> _Required work_:
The lines below that include "family" are to be found and copied.

________________

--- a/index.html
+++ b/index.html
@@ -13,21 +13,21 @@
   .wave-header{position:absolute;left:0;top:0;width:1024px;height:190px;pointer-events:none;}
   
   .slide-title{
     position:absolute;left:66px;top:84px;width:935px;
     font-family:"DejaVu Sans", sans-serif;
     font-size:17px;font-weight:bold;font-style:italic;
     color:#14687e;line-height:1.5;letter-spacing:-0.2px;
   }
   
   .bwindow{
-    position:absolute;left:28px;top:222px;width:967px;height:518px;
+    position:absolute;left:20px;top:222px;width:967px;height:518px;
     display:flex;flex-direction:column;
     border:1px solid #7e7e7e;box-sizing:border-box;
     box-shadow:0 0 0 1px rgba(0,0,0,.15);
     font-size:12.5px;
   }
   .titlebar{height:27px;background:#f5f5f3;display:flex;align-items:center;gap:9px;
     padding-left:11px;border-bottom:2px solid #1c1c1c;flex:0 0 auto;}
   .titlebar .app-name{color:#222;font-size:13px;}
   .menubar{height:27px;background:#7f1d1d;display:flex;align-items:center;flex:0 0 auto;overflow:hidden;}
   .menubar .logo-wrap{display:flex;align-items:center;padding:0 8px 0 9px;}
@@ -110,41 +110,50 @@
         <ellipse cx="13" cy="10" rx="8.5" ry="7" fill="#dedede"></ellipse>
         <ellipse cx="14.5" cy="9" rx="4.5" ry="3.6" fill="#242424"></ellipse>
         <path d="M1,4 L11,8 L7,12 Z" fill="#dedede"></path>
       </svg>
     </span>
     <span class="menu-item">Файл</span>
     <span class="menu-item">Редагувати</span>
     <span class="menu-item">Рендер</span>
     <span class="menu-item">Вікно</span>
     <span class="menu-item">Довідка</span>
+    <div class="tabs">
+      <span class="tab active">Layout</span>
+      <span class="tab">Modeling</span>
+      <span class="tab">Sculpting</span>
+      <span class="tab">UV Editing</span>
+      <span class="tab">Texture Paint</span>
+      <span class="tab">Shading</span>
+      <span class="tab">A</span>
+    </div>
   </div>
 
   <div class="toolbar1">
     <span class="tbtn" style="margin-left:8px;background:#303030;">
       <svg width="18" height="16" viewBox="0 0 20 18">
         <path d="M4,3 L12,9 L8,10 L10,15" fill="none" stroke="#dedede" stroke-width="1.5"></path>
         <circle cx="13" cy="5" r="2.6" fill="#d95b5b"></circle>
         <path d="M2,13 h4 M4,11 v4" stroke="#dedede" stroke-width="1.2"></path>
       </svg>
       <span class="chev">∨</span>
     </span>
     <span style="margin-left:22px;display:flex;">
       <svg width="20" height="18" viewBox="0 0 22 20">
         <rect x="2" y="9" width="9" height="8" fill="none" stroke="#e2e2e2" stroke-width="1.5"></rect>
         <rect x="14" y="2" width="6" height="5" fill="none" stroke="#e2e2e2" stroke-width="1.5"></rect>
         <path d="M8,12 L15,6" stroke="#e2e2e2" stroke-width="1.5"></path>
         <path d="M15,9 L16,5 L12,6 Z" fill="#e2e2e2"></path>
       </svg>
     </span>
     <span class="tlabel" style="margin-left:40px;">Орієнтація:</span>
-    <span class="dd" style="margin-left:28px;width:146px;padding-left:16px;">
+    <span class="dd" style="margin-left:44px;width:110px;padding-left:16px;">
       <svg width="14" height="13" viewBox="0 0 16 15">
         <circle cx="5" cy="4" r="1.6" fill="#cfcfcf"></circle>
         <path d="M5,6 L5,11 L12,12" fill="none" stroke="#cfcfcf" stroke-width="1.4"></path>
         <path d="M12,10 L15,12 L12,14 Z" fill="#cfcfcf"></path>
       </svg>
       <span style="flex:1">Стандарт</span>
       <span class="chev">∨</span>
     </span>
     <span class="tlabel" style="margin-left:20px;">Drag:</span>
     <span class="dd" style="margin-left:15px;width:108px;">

________________

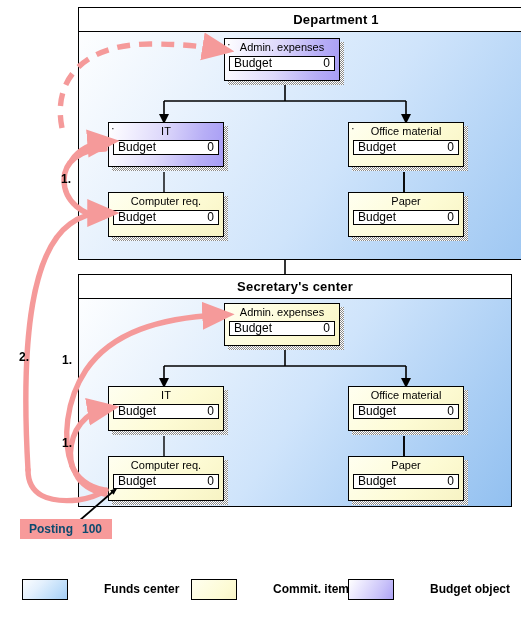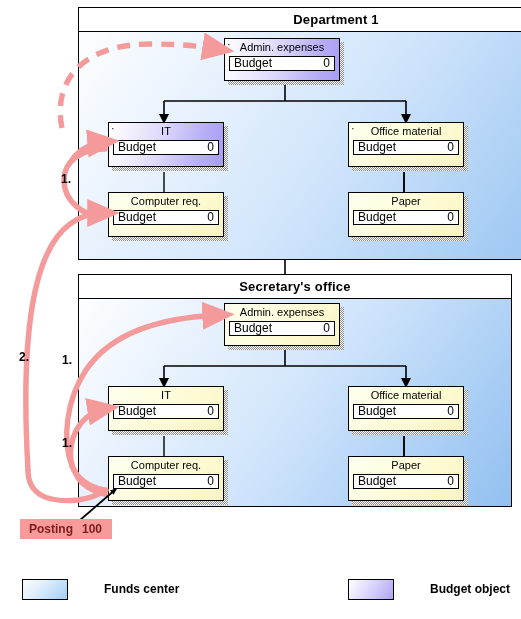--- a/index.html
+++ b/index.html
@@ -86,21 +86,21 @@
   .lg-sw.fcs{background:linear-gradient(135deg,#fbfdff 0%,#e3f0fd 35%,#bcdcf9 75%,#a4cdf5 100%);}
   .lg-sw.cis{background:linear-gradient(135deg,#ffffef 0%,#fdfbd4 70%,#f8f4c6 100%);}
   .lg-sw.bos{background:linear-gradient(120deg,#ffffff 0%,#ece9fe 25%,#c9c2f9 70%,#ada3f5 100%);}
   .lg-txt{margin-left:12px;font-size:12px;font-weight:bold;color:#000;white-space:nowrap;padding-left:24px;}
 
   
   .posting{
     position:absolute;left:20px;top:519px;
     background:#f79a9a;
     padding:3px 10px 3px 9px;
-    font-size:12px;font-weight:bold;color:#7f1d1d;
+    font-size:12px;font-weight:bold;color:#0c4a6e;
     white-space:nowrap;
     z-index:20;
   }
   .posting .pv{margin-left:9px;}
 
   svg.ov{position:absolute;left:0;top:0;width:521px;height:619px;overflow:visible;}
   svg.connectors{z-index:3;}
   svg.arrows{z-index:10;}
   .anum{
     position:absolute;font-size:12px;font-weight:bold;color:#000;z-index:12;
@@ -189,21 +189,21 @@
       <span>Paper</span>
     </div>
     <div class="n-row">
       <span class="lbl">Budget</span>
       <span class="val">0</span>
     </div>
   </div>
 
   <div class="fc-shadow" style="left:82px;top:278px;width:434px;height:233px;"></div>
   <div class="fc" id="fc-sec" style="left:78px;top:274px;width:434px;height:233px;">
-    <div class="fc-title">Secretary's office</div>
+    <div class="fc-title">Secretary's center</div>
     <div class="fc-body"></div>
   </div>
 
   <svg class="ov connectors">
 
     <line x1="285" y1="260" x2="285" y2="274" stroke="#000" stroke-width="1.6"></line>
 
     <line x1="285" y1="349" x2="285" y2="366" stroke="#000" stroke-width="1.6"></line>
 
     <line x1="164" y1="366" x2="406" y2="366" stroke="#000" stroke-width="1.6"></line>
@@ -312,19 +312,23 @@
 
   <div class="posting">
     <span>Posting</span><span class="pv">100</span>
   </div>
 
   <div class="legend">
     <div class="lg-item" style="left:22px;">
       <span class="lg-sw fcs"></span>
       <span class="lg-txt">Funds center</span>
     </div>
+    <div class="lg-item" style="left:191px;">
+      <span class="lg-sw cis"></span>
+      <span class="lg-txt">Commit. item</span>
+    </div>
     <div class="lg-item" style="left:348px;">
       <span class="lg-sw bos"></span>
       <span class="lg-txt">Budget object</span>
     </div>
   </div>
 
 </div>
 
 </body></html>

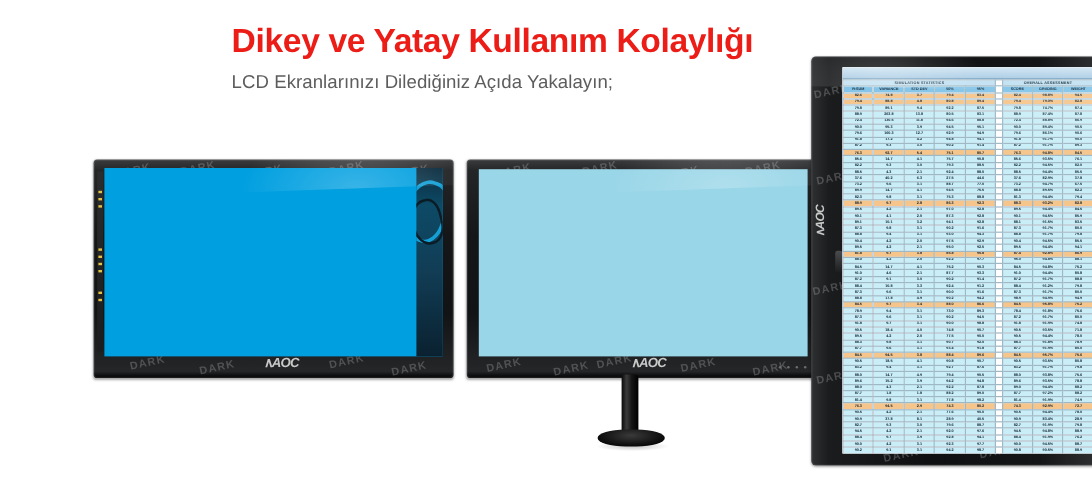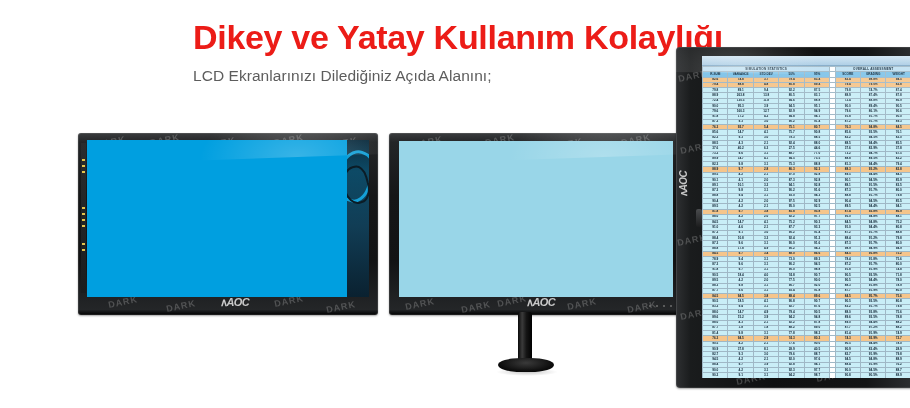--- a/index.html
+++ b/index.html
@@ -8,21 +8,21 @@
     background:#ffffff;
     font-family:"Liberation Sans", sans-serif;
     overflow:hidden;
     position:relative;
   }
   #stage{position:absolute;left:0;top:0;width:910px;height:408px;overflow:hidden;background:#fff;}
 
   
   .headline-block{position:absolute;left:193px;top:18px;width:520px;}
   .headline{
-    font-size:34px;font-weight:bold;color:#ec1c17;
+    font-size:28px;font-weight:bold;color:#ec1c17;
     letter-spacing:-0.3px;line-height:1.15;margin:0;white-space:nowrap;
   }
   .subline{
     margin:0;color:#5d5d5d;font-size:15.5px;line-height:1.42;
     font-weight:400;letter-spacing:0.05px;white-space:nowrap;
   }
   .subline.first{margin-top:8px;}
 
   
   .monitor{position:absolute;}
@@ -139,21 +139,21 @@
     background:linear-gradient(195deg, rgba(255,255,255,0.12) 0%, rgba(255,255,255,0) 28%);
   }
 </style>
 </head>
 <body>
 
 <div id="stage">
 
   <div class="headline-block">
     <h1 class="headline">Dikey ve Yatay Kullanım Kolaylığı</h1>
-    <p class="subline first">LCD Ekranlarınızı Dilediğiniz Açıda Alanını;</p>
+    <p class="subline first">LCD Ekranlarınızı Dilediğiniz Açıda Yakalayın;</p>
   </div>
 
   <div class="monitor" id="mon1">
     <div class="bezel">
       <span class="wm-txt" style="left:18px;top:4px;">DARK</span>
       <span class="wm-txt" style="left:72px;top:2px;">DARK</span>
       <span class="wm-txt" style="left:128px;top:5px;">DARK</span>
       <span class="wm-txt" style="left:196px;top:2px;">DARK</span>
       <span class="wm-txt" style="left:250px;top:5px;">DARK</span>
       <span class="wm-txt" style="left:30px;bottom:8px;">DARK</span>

________________

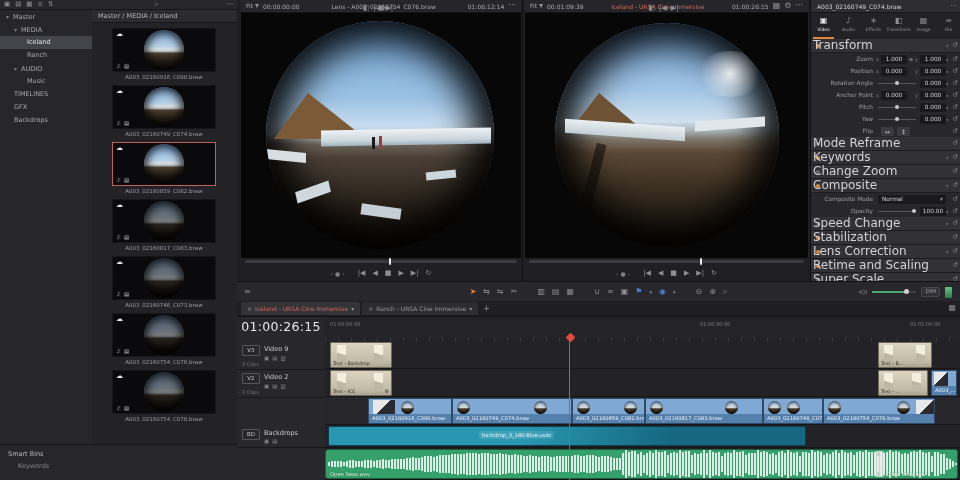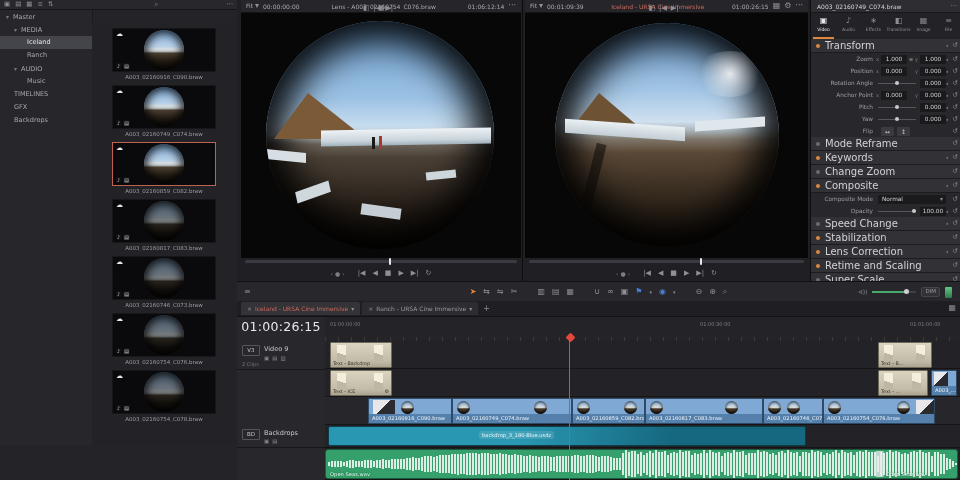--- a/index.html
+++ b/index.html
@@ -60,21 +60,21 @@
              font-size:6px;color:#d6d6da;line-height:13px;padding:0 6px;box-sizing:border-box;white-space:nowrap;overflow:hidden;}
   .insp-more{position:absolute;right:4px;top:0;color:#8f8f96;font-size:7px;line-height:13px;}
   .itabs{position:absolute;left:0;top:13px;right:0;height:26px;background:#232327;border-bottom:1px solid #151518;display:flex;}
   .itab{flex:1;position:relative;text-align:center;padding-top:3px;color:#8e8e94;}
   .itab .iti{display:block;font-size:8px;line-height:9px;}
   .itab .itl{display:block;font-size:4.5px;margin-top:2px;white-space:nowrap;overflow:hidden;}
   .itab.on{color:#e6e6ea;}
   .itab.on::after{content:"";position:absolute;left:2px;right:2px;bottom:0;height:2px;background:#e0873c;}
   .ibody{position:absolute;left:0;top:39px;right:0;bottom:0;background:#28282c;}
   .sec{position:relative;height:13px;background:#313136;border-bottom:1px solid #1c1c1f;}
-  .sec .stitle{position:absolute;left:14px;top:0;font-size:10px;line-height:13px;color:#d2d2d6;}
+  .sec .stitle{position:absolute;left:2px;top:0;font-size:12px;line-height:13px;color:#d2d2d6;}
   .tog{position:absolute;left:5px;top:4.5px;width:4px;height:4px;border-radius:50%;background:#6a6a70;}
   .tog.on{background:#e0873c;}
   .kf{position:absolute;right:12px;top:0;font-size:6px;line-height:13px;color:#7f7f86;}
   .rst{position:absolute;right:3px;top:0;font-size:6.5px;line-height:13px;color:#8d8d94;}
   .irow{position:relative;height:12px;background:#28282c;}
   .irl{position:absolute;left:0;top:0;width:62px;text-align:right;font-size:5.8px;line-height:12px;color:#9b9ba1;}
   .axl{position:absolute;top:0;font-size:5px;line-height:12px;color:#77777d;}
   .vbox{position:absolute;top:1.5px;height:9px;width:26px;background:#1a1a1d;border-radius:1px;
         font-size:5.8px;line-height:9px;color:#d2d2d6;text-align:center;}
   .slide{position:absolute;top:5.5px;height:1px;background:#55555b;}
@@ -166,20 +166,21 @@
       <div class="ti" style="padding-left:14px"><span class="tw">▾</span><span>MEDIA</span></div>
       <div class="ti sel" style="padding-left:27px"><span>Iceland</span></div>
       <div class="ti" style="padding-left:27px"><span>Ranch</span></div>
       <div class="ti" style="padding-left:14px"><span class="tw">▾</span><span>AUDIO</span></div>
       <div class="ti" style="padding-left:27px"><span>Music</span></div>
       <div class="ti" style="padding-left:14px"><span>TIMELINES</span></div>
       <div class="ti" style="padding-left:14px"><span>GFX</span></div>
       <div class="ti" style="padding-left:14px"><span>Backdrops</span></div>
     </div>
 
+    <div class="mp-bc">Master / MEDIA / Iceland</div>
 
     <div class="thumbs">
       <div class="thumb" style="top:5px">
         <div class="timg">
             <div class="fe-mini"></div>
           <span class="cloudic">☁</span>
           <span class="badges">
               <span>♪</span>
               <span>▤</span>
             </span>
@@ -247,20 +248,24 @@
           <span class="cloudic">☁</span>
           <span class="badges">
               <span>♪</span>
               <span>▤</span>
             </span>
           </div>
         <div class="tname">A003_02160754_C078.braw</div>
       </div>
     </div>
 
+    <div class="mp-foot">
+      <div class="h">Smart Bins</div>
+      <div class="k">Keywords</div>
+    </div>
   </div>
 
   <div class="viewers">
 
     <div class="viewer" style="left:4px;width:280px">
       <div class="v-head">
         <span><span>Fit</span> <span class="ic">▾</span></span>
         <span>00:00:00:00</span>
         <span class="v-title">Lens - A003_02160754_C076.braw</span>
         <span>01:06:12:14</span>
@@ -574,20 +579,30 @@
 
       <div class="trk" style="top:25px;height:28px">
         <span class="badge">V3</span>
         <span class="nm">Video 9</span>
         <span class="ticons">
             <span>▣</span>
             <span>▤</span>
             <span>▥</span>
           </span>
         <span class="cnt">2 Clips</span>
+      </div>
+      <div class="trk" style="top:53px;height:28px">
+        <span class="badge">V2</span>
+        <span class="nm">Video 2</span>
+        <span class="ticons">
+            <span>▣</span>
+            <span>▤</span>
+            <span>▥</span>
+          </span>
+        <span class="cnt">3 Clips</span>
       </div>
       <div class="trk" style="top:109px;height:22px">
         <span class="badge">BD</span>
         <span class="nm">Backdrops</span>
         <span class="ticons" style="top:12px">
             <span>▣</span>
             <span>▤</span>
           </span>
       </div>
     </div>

________________

> _Exercise result_:
     font-family:"DejaVu Sans", sans-serif;
     font-family:"Liberation Sans", sans-serif;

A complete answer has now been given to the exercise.